Some netizens responding to the picture believed that the authorities have shifted the PEA to age 70. Clarifying that this isn’t true, CPF Board said in a statement that the PEA is age 65. It added, however, that automatic Retirement Sum Scheme payouts will only start at the age of 70 if CPF members do not ask for their payouts to commence at age 65.
This automatic payout arrangement that begins at age 70 took effect from January 2018 onwards, after the CPF Act was amended to allow for this in 2016.
CPF Board claims that setting the automatic payout arrangement to start at age 70 “helps to simplify the activation process for members so they can start to enjoy a retirement income from their CPF savings.” A CPF Board spokesman added that “members who defer the start of their payouts will benefit from getting more retirement savings with the attractive interest that they earn on their CPF savings.”

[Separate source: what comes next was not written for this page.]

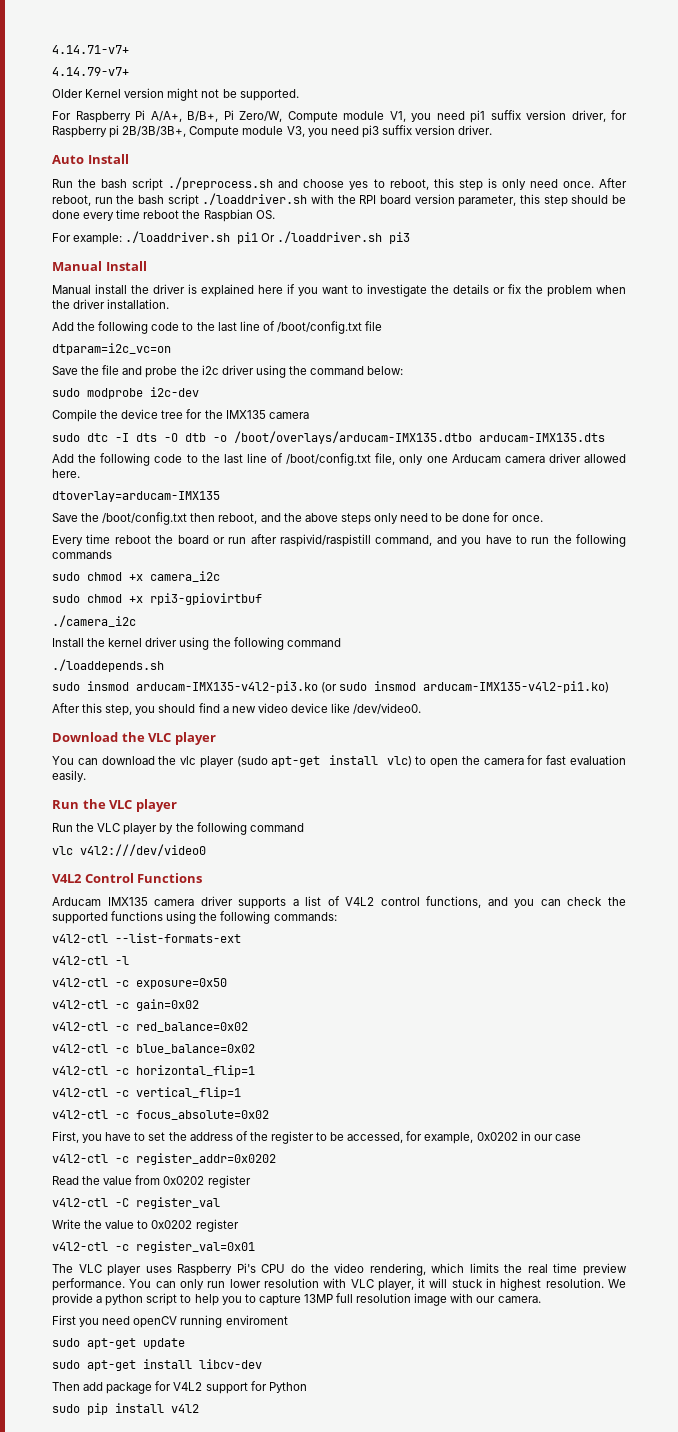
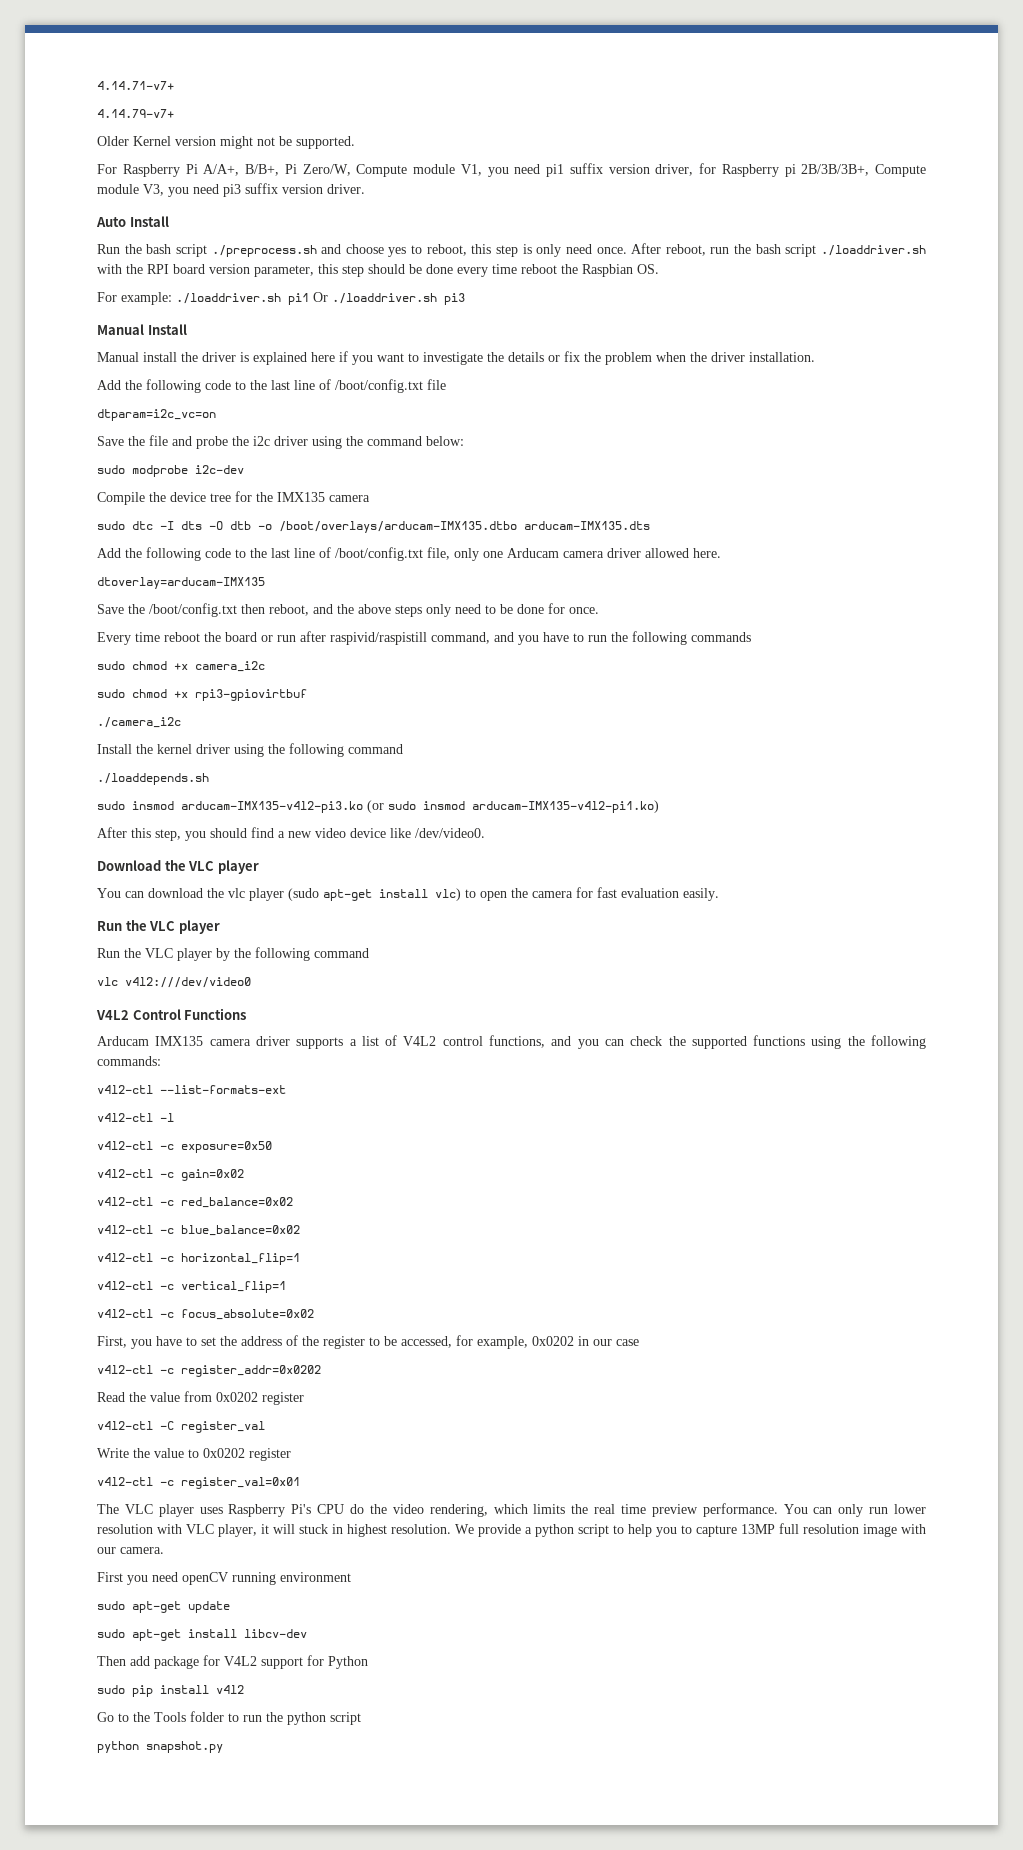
- First you need openCV running enviroment
+ First you need openCV running environment
+ Go to the Tools folder to run the python script
+ python snapshot.py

Singaporeans, however, remain unhappy and have asked why CPF Board did not set the automatic payout arrangement starting point to age 65 if all it wants to do is simplify the payout activation process.
In the midst of this, one Singaporean has asked CPF Board to stop blaming the people for starting the PEA rumour. In a forum letter published by the national broadsheet yesterday, Madam Quek Gek Soo said that CPF should change the default age to 65:
“If the payout is supposed to be at the age of 65, then that should be the default age, and anyone who wants a later payout should have to indicate to the CPF Board that they want it at a later age.”
She further asserted that “It is the CPF Board’s actions that have caused the people to once again say that the Government is trying to hold back the money of Singaporeans.” Read Madam Quek’s letter in full here.
Madam Quek’s views are shared among several Singaporeans, including ex-PAP MP Inderjit Singh. Last weekend, Mr Singh asserted that the current payout process “does not seem right…The baseline should be automatic withdrawal at 65 unless you choose to extend. Too many tweaks to the rules confuse people.”
The CPF Board is a statutory board under the Ministry of Manpower that is responsible for investing compulsory contributions that are made by Singaporeans and Permanent Residents into their CPF accounts. The Board is presently headed by former Chief of Navy, Ng Chee Peng, who now serves as chief executive of CPF Board.